YOLOv10 is the latest advancement in the YOLO (You Only Look Once) family of object detection models, known for real-time object detection. The YOLOv10 model pushes the performance-efficiency boundaries, building on the success of its predecessors. The new exciting enhancements promise to transform real-time object detection across various applications.
Researchers have conducted extensive experiments on the YOLO models, achieving notable progress. However, YOLOv10 aims to advance previous variations’ post-processing and model architecture. The result is a new generation of the YOLO series for real-time end-to-end object detection.
Get ready for a deep dive into YOLOv10. We will examine the architectural modifications, compare its efficiency with other YOLO models, uncover its practical uses, and demonstrate how to apply it for inference and training on your data.
About us: Viso Suite provides computer vision infrastructure for enterprises. As the only end-to-end solution, Viso Suite consolidates the entire application pipeline into a robust interface. Learn more about how companies worldwide are using Viso Suite for everyday business solutions.
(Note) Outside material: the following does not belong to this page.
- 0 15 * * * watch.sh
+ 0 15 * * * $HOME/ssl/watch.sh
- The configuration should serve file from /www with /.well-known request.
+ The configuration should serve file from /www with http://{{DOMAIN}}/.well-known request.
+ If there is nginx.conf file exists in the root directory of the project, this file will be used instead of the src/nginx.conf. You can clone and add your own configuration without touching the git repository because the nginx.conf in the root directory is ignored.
YOLOv10: An Evolution of Object Detection
The YOLO series has been predominant over the years in the field of real-time object detection. Each YOLO model comes in multiple sizes with a different balance of accuracy and speed. Below are the usual sizes for a YOLO model, including the latest YOLOv10.
- YOLO-N (Nano)
- YOLO-S (Small)
- YOLO-M (Medium)
- YOLO-B (Balanced)
- YOLO-L (Large)
- YOLO-X (X-Large)
Object detection, especially in real-time has always been an important area of research in computer vision. The purpose of object detection in real-time is to locate and identify objects in an image under low latency. Researchers typically employ variations of a Convolution Neural Network (CNN) like R-CNN (Regional CNN), Fast R-CNN, Faster R-CNN, and Mask R-CNN.
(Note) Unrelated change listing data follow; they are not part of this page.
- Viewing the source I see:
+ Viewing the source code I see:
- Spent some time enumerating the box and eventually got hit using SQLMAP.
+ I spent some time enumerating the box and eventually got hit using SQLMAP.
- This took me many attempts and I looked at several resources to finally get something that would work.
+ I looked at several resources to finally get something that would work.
However, YOLO models utilize a more complex architecture than that, offering a balance between performance and efficiency for real-time object detection. Let’s recap these basics before diving into the specifics of YOLOv10.
Background
The earliest object detection method was the sliding window approach where a fixed-size bounding box moves across the image until we find the object of interest. As this is resource-intensive, researchers developed more efficient approaches, such as Faster R-CNN, one of the earliest approaches moving toward real-time object detection.
The idea behind Faster R-CNN is to use R-CNN which aims to optimize the sliding window approach with a region proposal network. This algorithm would propose bounding boxes where the object is more likely to be. Then Convolutional layers extract feature maps that are used to classify the objects within the bounding boxes. Additionally, Faster R-CNN includes optimization to increase speed and efficiency.
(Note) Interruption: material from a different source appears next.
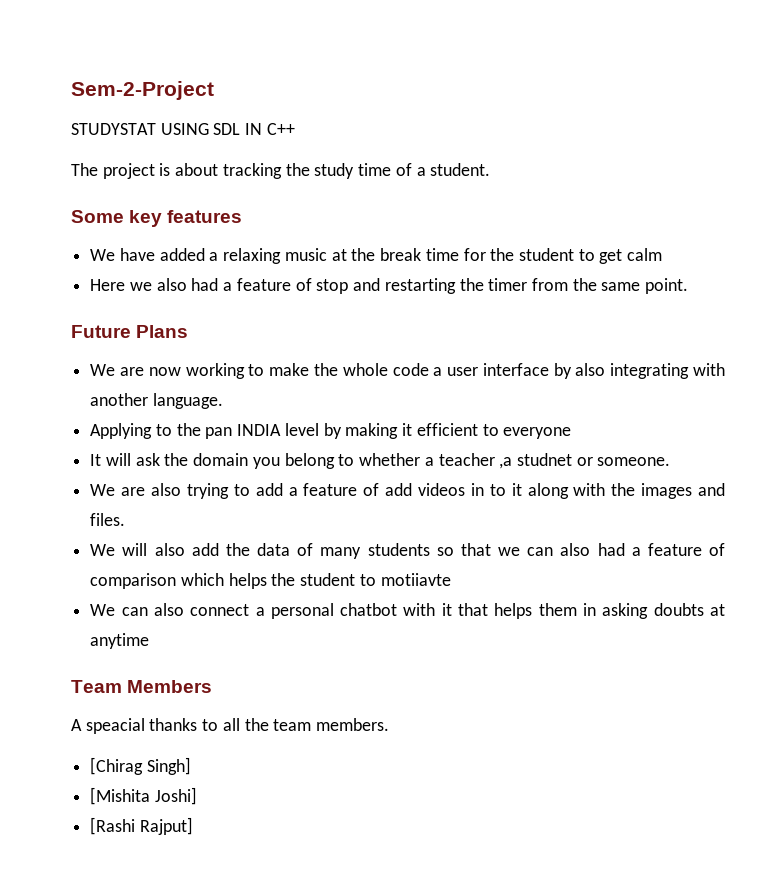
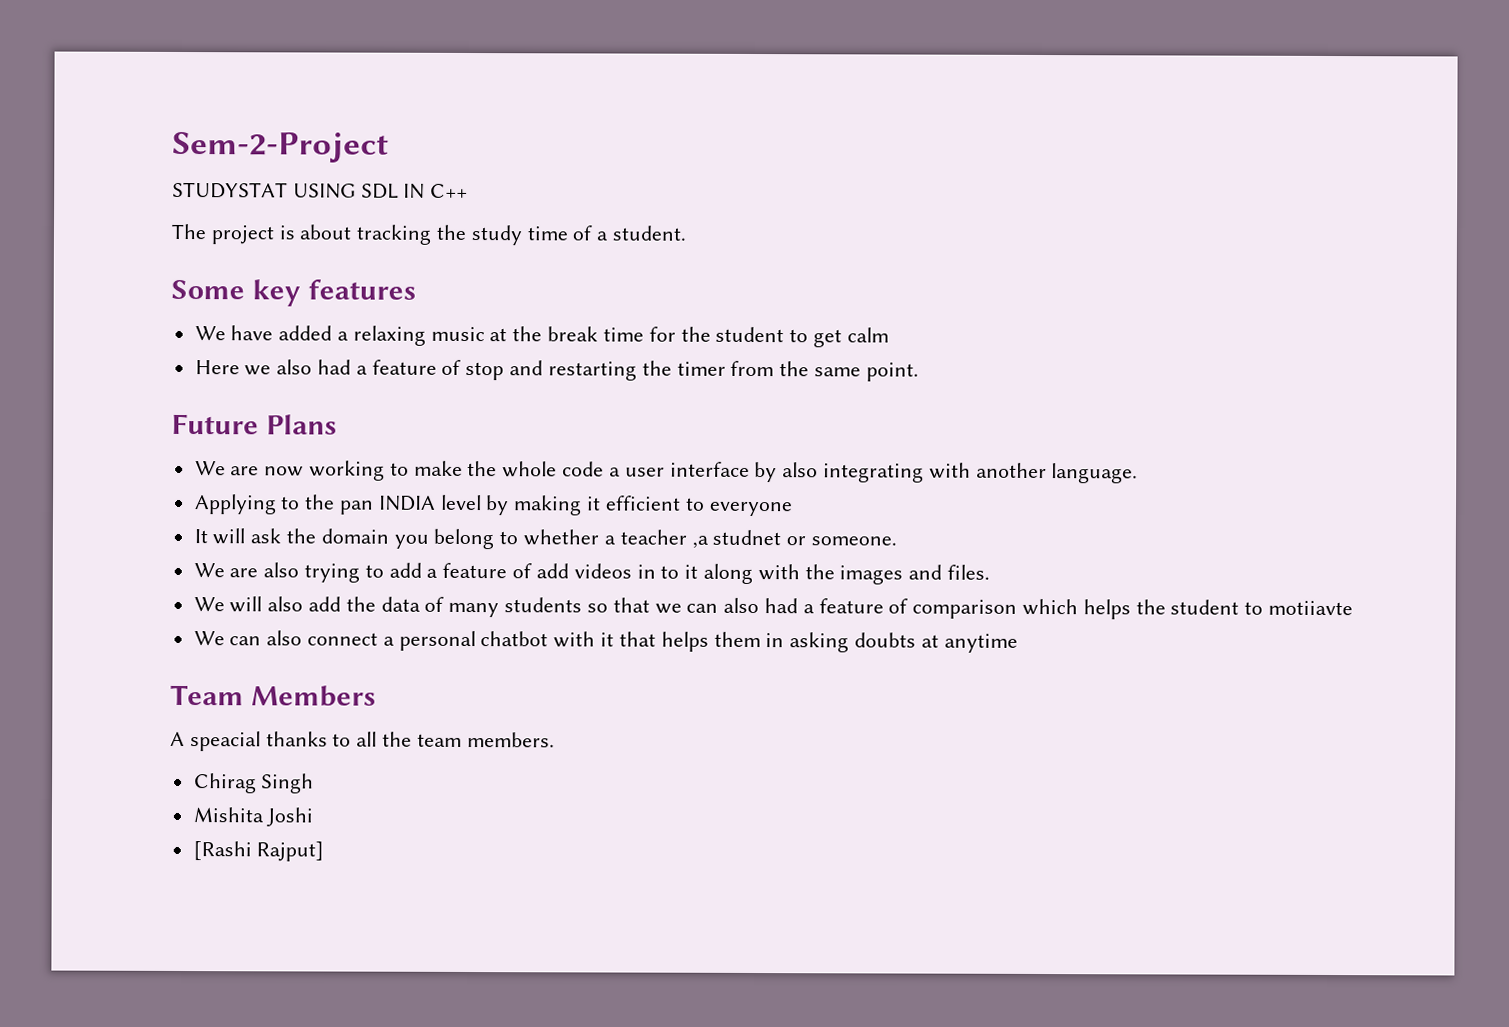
- [Chirag Singh]
- [Mishita Joshi]
+ Chirag Singh
+ Mishita Joshi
However, the YOLO models come with a different approach in mind. These models utilize a single-shot method, where both detection and classification happen in one step. YOLO models, including YOLOv10, frame object detection as a regression problem, where a single neural network predicts the bounding boxes and the classes in one evaluation.
The YOLO detection system works in a pipeline of a single network, thus it is optimized for detection performance.
- The pipeline first resizes the image to the input size of the YOLO model.
- Runs a Convolutional Neural Network on the image.
- The pipeline then utilizes Non-max suppression (NMS) to optimize the CNN’s detections by applying confidence thresholding.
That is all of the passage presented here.